Says Mrinal Dutta Chowdhury of the Institute of Economic Growth, Delhi University: "Sen has never been a cheerleader for financial liberalisation and even the World Bank has veered round to accepting the primacy of the serious issues in economics." Of late, in fact, Sen has explored a third area between the markets and the state, calling for decentralised intervention in these areas through civil society, panchayats, NGOs and the like, rather than centralised intervention by the administration. Adds Tendulkar: "The eighties were an intellectual watershed for all left-of-centre social scientists. Post-Soviet Union, many of them worked out a new worldview where both the state and market could play a role." A third way which seems to be gathering force now.

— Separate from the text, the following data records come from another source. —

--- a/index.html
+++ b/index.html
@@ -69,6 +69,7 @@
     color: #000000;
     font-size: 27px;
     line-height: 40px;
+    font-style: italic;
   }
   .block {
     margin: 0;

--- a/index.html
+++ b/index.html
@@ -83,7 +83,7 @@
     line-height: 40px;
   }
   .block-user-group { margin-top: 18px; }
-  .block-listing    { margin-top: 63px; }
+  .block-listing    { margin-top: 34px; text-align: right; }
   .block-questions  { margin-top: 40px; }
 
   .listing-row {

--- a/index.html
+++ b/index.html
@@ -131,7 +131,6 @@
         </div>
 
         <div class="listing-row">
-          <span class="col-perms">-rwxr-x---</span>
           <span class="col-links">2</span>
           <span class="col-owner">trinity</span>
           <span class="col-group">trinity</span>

ACKNOWLEDGING his contribution, Anthony Giddens, London School of Economics director and author of The Third Way, says: "His work has ranged well beyond economics and his studies on welfare, rights and inequality have influenced social scientists in many disciplines." Sen's exploration of the Third Way is clear from his views on liberalisation. "What's needed," he told Outlook in New York, "is combining market reforms with a programme of social opportunities such as micro credit, safety net systems, healthcare facilities." Laments Sen: "We have produced some of the best economists. We can be legitimately proud of our achievements also in statistics, mathematics, computer sciences. It's fashionable to cite the economic success in East Asia and attribute it to their economies being more open than those in India or Pakistan. But it's also true that Pakistan and India had neglected education, health care and land reform in a truly regrettable way. So when the situation opened up, there were a lot of people who were not ready to compete in the global world."

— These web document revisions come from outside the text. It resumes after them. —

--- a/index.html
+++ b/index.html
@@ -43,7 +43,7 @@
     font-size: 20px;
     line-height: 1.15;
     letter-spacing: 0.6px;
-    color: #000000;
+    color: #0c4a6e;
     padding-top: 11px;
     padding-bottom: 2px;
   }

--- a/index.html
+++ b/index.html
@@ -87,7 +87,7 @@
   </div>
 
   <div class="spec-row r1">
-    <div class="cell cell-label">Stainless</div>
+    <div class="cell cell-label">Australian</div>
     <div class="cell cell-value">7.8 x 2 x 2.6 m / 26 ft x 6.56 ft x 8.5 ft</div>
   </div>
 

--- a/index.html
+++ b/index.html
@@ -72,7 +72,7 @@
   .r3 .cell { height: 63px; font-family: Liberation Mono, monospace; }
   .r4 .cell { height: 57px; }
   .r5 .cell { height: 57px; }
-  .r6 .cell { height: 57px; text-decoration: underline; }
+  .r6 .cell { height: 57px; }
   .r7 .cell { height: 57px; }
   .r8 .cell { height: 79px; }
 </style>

The most telling comment on India's progress? "The immigration officer at Heathrow told me, you people are getting Nobel Prizes, but the economy's still in a mess. So I take the Prize seriously, but not that seriously." Indeed, his reaction to the honour has been marked by witty nonchalance: "Getting the Prize is a nice thing, but it hasn't been one of my living anxieties all the time. Even if I didn't get it, I still have a reasonably comfortable job, I am happy with my wife. But of course, it's better to get it than not get it." But his attitude changes when he talks of his homeland. In January, he mused that if there were any personal ambitions he harboured still, they revolved around "getting involved with the future of India". "I go to India at least three times a year and speak strongly on issues of social inequality. I am often accused of repeating myself. But I will continue to speak on these issues as long as there is neglect in curbing social, political and economic inequality."
Amartya Sen's triumph is surely India's pride, but it is also his nation's tragedy.